ACTION ITEM ▸ All of the data is to be written out again exactly, without the pictures.

Records drawn from a dataset ▸
__________

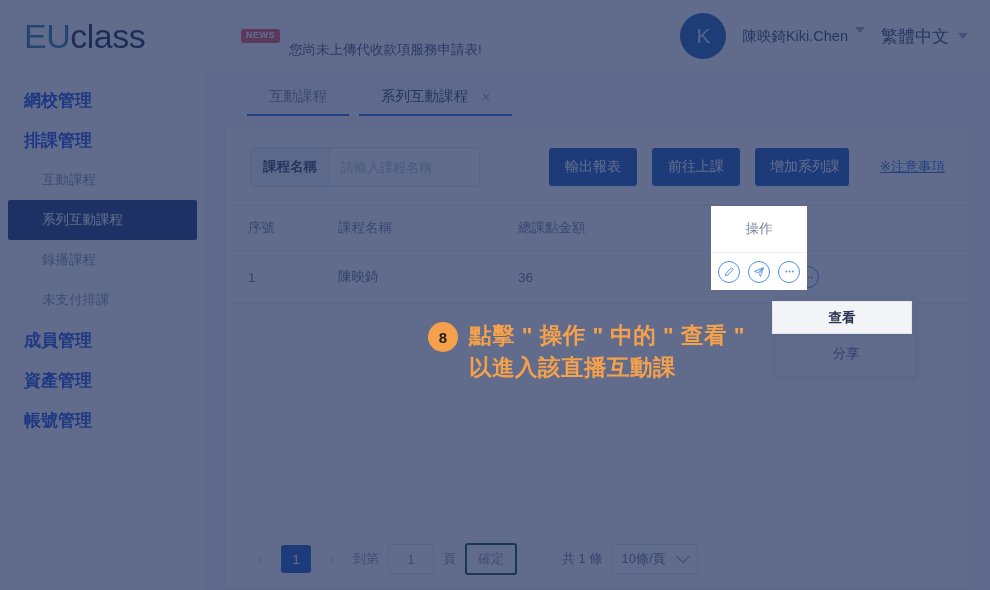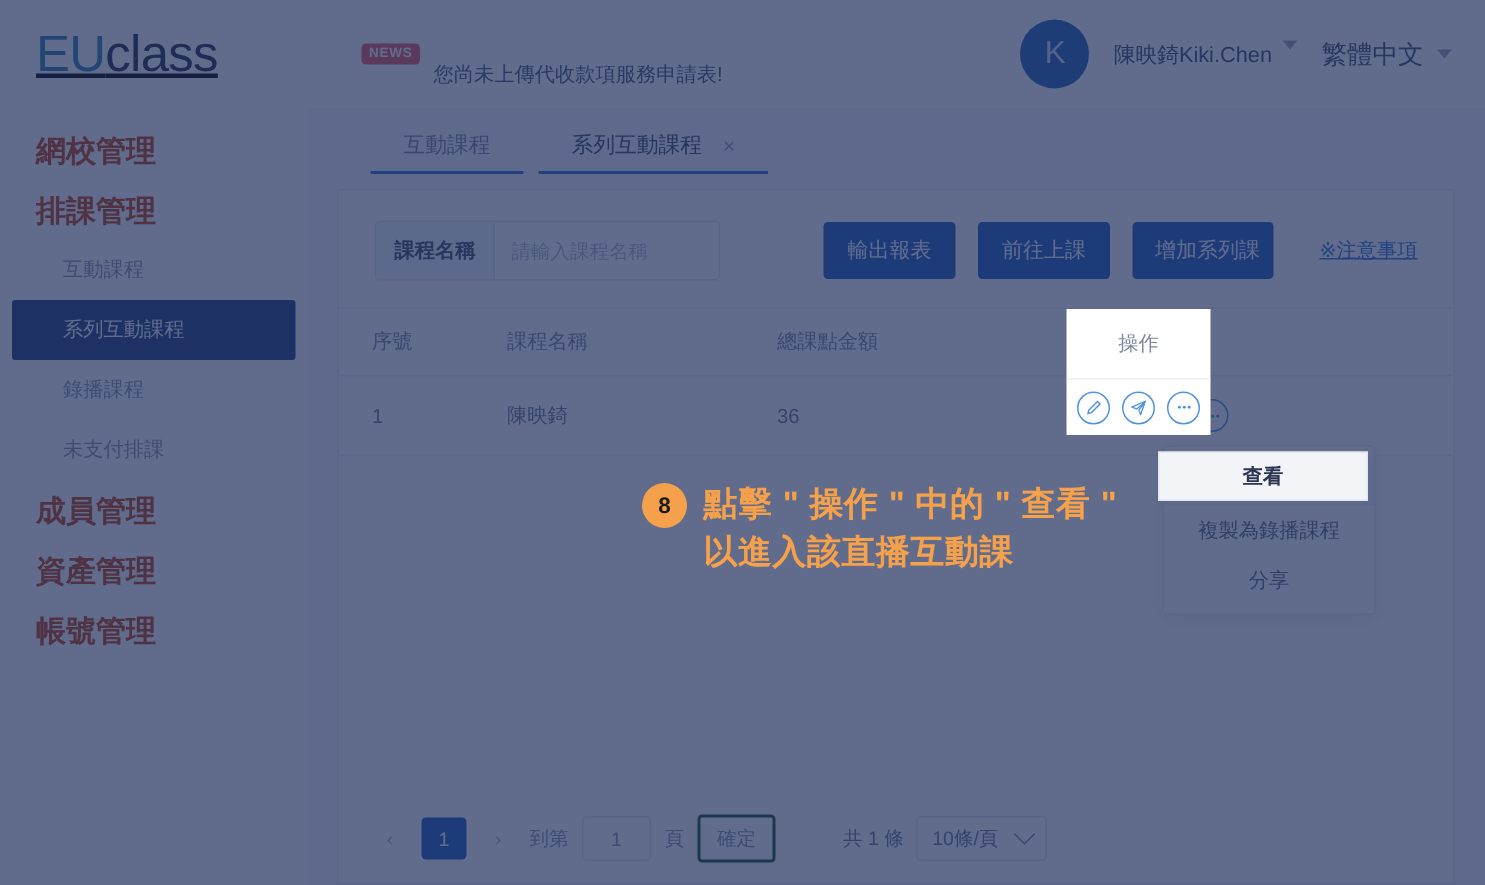--- a/index.html
+++ b/index.html
@@ -40,7 +40,6 @@
     letter-spacing: -0.5px;
     font-weight: 400;
     white-space: nowrap;
-    text-decoration: underline;
   }
   .logo-eu { color: #2d7ea8; font-weight: 400; }
   .logo-class { color: #1f2a46; }

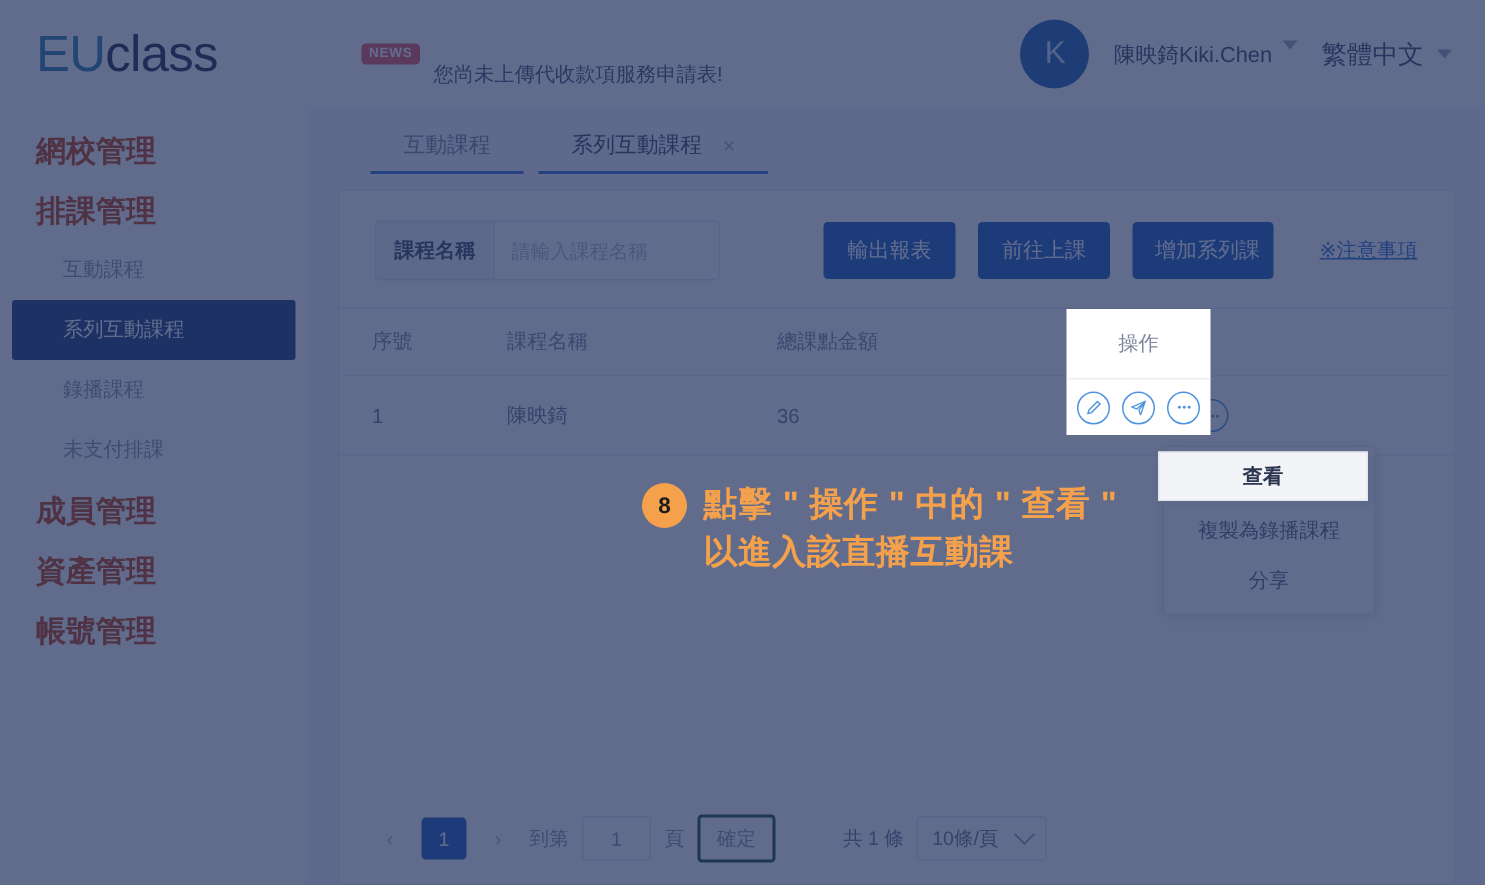--- a/index.html
+++ b/index.html
@@ -49,8 +49,8 @@
     height: 40px;
     display: flex; align-items: center;
     padding-left: 24px;
-    font-size: 20px;
-    color: #c2410c;
+    font-size: 17px;
+    color: #1d4ed8;
     font-weight: 600;
     cursor: pointer;
   }

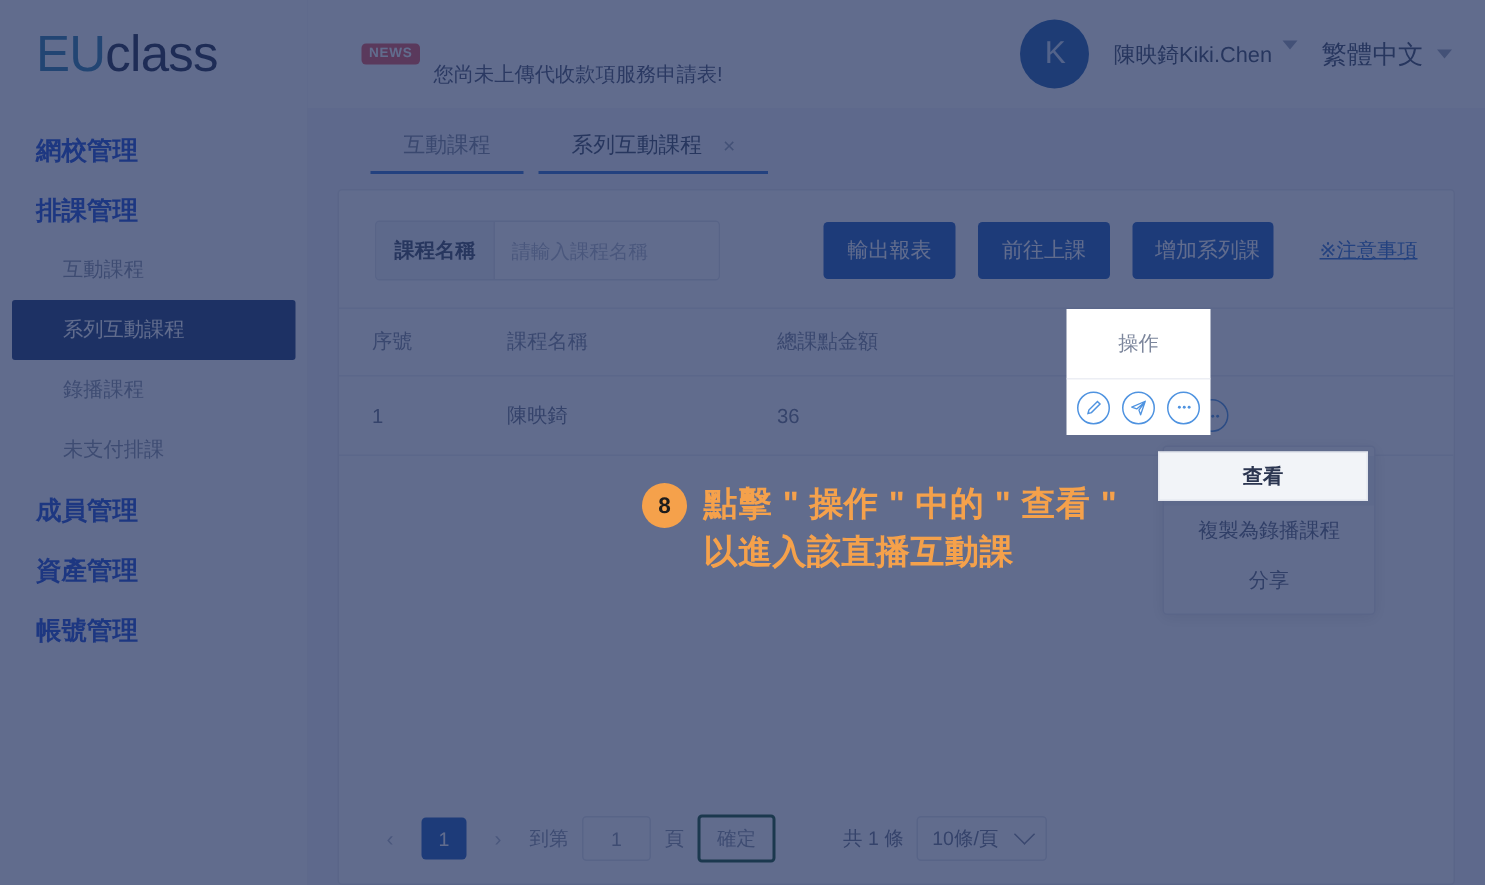--- a/index.html
+++ b/index.html
@@ -599,7 +599,6 @@
 
     <div class="menu">
       <div class="menu-item hi">查看</div>
-      <div class="menu-item">複製為錄播課程</div>
       <div class="menu-item">分享</div>
     </div>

__________

YOUR RESPONSE ▸
--- a/index.html
+++ b/index.html
@@ -40,7 +40,6 @@
     letter-spacing: -0.5px;
     font-weight: 400;
     white-space: nowrap;
-    text-decoration: underline;
   }
   .logo-eu { color: #2d7ea8; font-weight: 400; }
   .logo-class { color: #1f2a46; }

--- a/index.html
+++ b/index.html
@@ -49,8 +49,8 @@
     height: 40px;
     display: flex; align-items: center;
     padding-left: 24px;
-    font-size: 20px;
-    color: #c2410c;
+    font-size: 17px;
+    color: #1d4ed8;
     font-weight: 600;
     cursor: pointer;
   }

--- a/index.html
+++ b/index.html
@@ -599,7 +599,6 @@
 
     <div class="menu">
       <div class="menu-item hi">查看</div>
-      <div class="menu-item">複製為錄播課程</div>
       <div class="menu-item">分享</div>
     </div>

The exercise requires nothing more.